Material provided.
=== Section Start ===

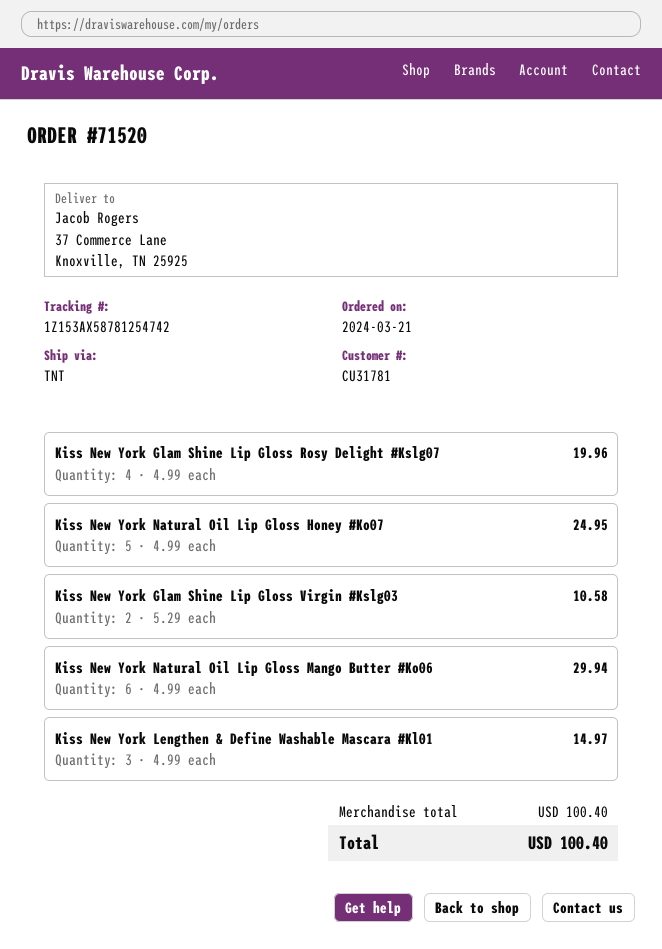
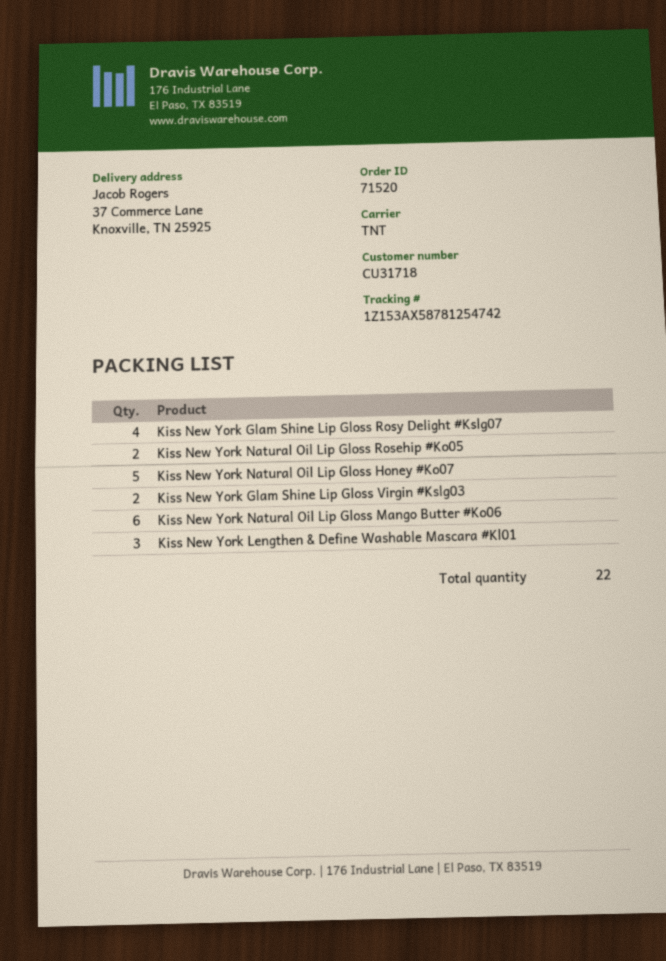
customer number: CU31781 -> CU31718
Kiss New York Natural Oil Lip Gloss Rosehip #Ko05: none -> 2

=== Section End ===
=== Section Start ===

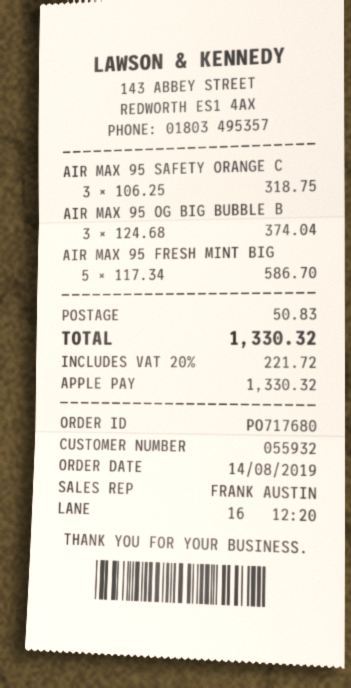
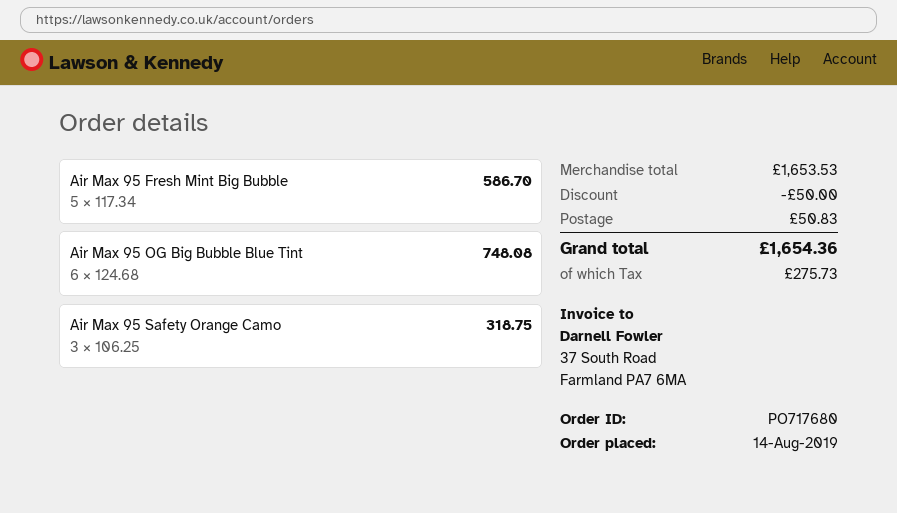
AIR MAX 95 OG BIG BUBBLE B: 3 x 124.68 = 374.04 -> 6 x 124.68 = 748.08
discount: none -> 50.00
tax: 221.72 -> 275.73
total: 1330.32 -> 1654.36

=== Section End ===
=== Section Start ===

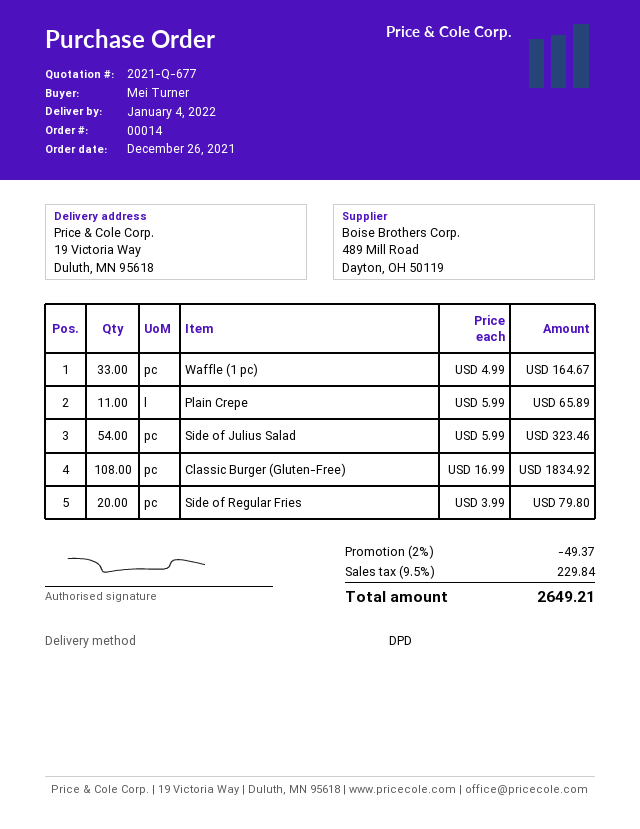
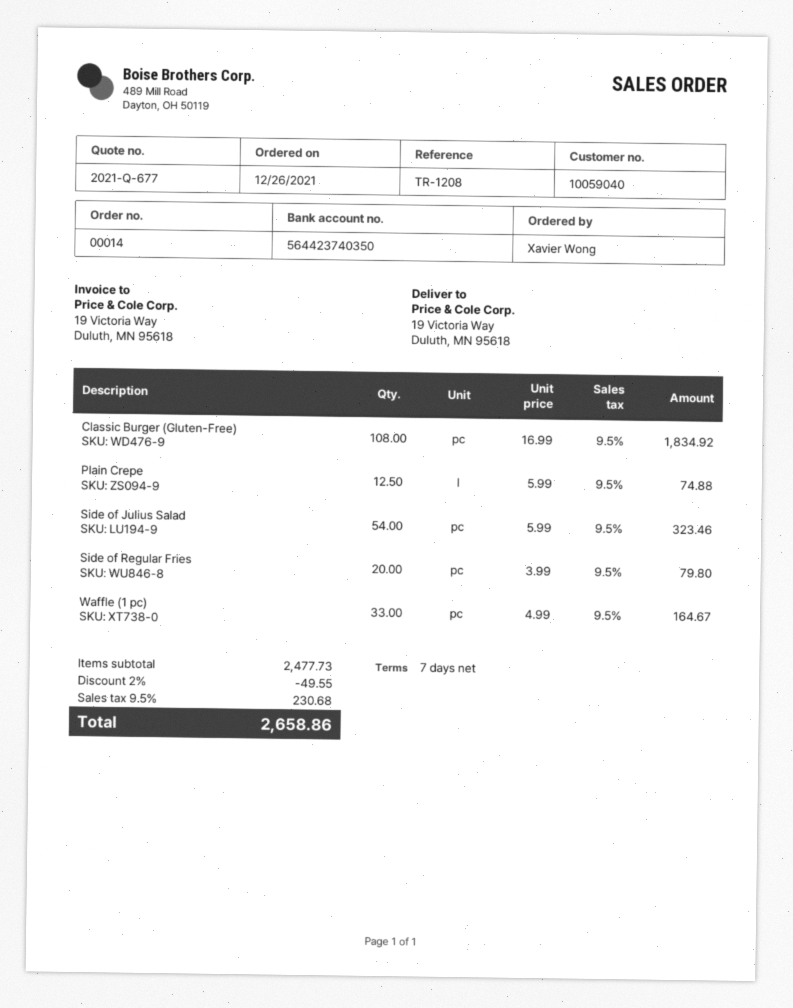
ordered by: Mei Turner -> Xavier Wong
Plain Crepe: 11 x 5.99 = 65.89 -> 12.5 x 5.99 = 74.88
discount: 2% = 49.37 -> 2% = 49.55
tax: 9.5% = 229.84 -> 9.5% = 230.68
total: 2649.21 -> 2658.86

=== Section End ===

Goal of the exercise.
Once you reach the line with "discount: none -> 50.00" in the data above, copy it and every line after it exactly, up to and including the line with "total: 1330.32 -> 1654.36".

Result.
discount: none -> 50.00
tax: 221.72 -> 275.73
total: 1330.32 -> 1654.36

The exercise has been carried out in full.